Llevo dos días enormemente cansada. Ni por los trabajos en la huerta, ni por excesos de deportes, fiestas, ni siquiera comida. Me han cansado… tachán… los unicornios.
No, no por su ser mágico ni por sus colores de arcoíris, ni por la brillantina que cubre sus cuernos y uñas y acaba pegada en mis manos. Ni por los delicados corazones bordados en tricolor sobre su trasero, ni por las costuras que hay que cerrar cada dos por tres para que no se les escapen las entrañas de poliéster. Ni por el rosa chicle que se ha adueñado de cojines, pijamas, toallas y hasta del cepillo de dientes. Ni por ser los objetos omnipresentes en la cama que comparto con su dueña. Me han agotado precisamente porque, con tanto mundo de ensueño que prometen y provocan, no llegan a cumplir nada por su propia cuenta: ni pueden hablar ni actúan por sí mismos. Así que he pasado dos jornadas intensas cumpliendo la orden inapelable (lo sabes por esa mirada que lanza la mandante) de “tienen que hablar”.
Les pongo voces. A dos unicornios a la vez. A veces, sumando también a un Labubu vecino que se cuela en la trama. Les muevo las patas, les meto un rotulador bajo el brazo para dibujar, les cuelgo un fonendoscopio enorme en sus cabezas peludas y, en un pestañeo, ya son médicos; cinco minutos después tocan el piano, luego cocinan, se transforman en superhéroes, se van a dormir y despiertan en menos de 47 segundos. No se cansan NUNCA. Pero lo que más me desgasta es que hablan TODO EL RATO. Responden, preguntan, reflexionan, cantan, recitan, roncan…

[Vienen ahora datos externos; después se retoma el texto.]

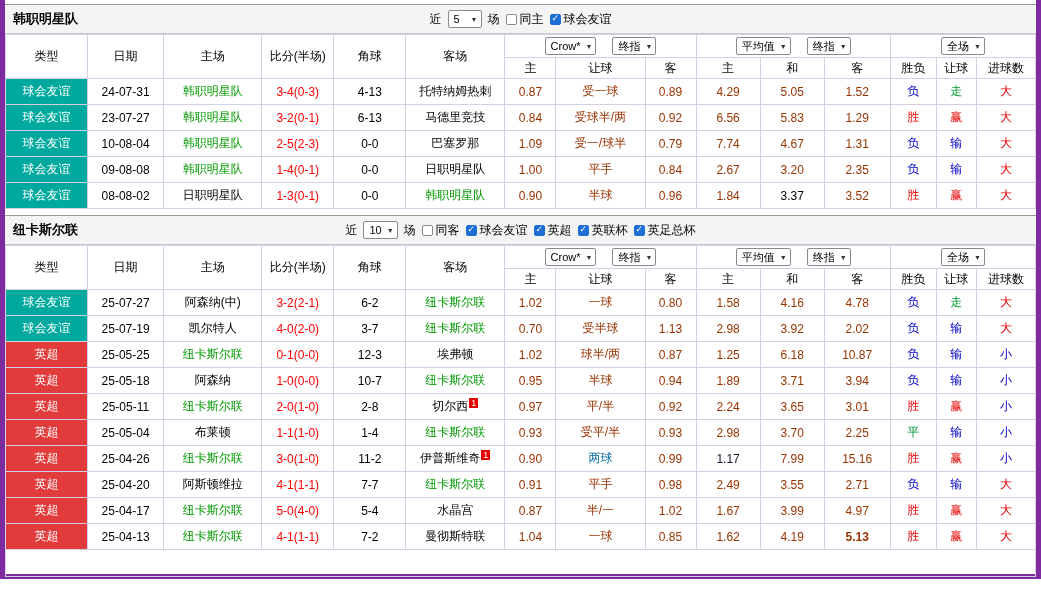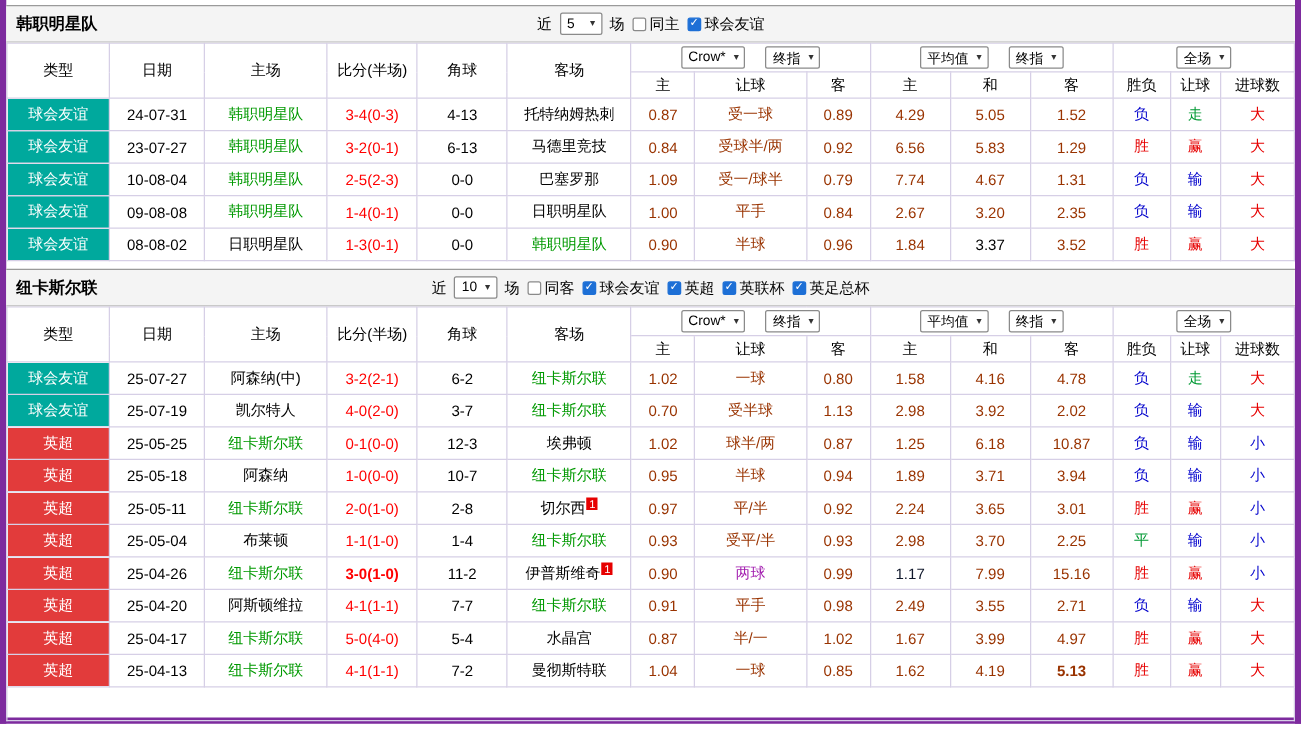--- a/index.html
+++ b/index.html
@@ -429,7 +429,7 @@
               <td class="type-cell" style="background: rgb(226, 59, 59);">英超</td>
               <td>25-04-26</td>
               <td><span class="team" style="color: rgb(0, 153, 0);">纽卡斯尔联</span></td>
-              <td style="color: rgb(255, 0, 0); font-weight: bold;">3-0(1-0)</td>
+              <td style="color: rgb(255, 0, 0);">3-0(1-0)</td>
               <td>11-2</td>
               <td><span class="team">伊普斯维奇</span><sup class="rank">1</sup></td>
               <td style="color: rgb(153, 51, 0);">0.90</td>

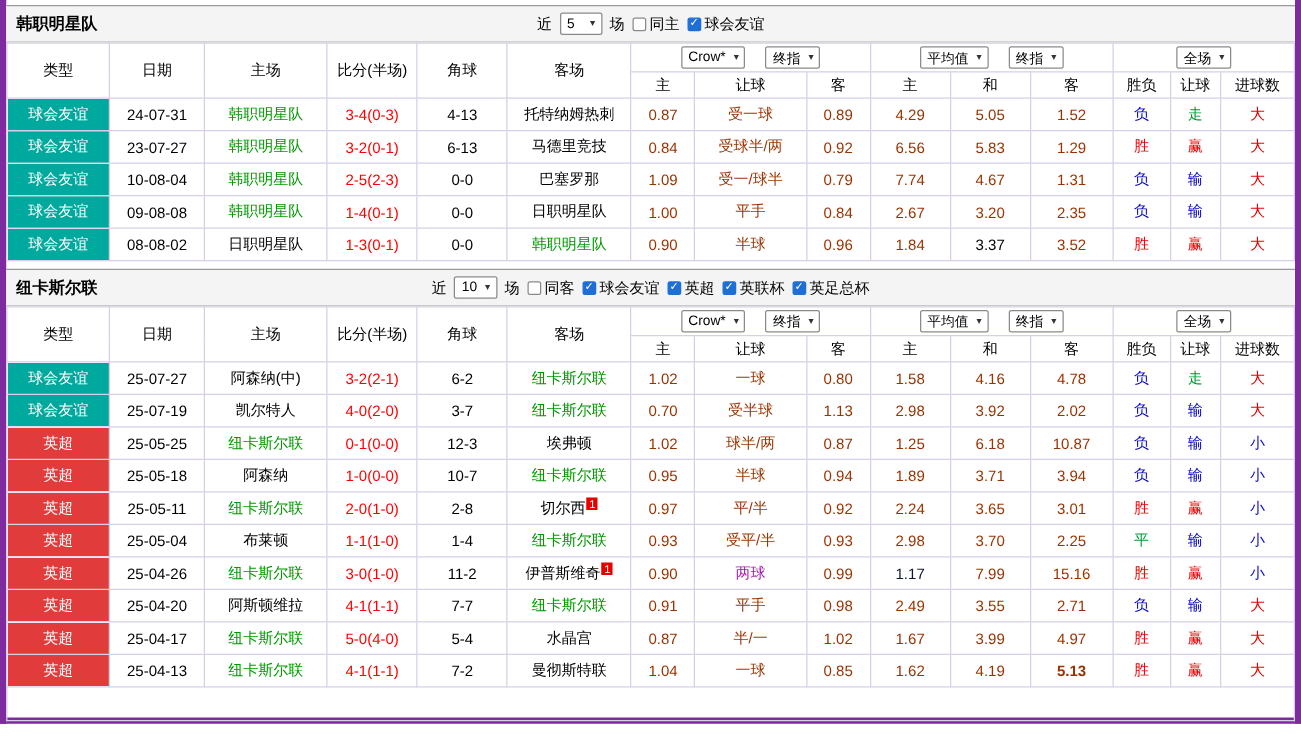--- a/index.html
+++ b/index.html
@@ -433,7 +433,7 @@
               <td>11-2</td>
               <td><span class="team">伊普斯维奇</span><sup class="rank">1</sup></td>
               <td style="color: rgb(153, 51, 0);">0.90</td>
-              <td style="color: #a21caf;">两球</td>
+              <td style="color: #0369a1;">两球</td>
               <td style="color: rgb(153, 51, 0);">0.99</td>
               <td style="color: #0f172a; margin-top: 15px;">1.17</td>
               <td style="color: rgb(153, 51, 0);">7.99</td>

Porque claro, no es solo hablar: hay que darles biografía, carácter, motivaciones internas. Uno es un poco gruñón pero secretamente tierno, el otro ingenuo pero ambicioso, siempre queriendo dirigir la orquesta aunque solo estemos nosotras tres en la habitación. Entre escena y escena, miro el reloj como si estuviera en una maratón televisiva: capítulo 47 — desayuno interdimensional; capítulo 48 — cirugía a un pepino; capítulo 49 — evacuación de la aldea por tormenta de pompas de jabón gigantescas. Yo, que juré que nunca haría teatro improvisado, me descubro como compañía entera: técnico de luces, atrezzo, guionista, actriz principal y público cautivo (que a veces interrumpe para corregir el guion), todo bajo la estricta vigilancia de la señora directora, experta en doma de corceles cuerno-espiralados y otras maniobras ecuestres unicornianas.
En un momento de lucidez, le sugiero a mi hija que, para variar, podría jugar un rato conmigo, con su madre, con su amiga humana de verdad. Que los unicornios seguramente ya estarán agotados y necesitan un buen descanso (igual que mis cuerdas vocales, desgastadas de tanto tono agudo y diminutivos). Ella me mira con la cara de la mayor sabiduría del mundo, como si yo fuera aquí la recién llegada a la vida real:
—Amatxo, no se cansan. Son peluches. NO SON DE VERDAD.
Me callo. Y los unicornios siguen bailando.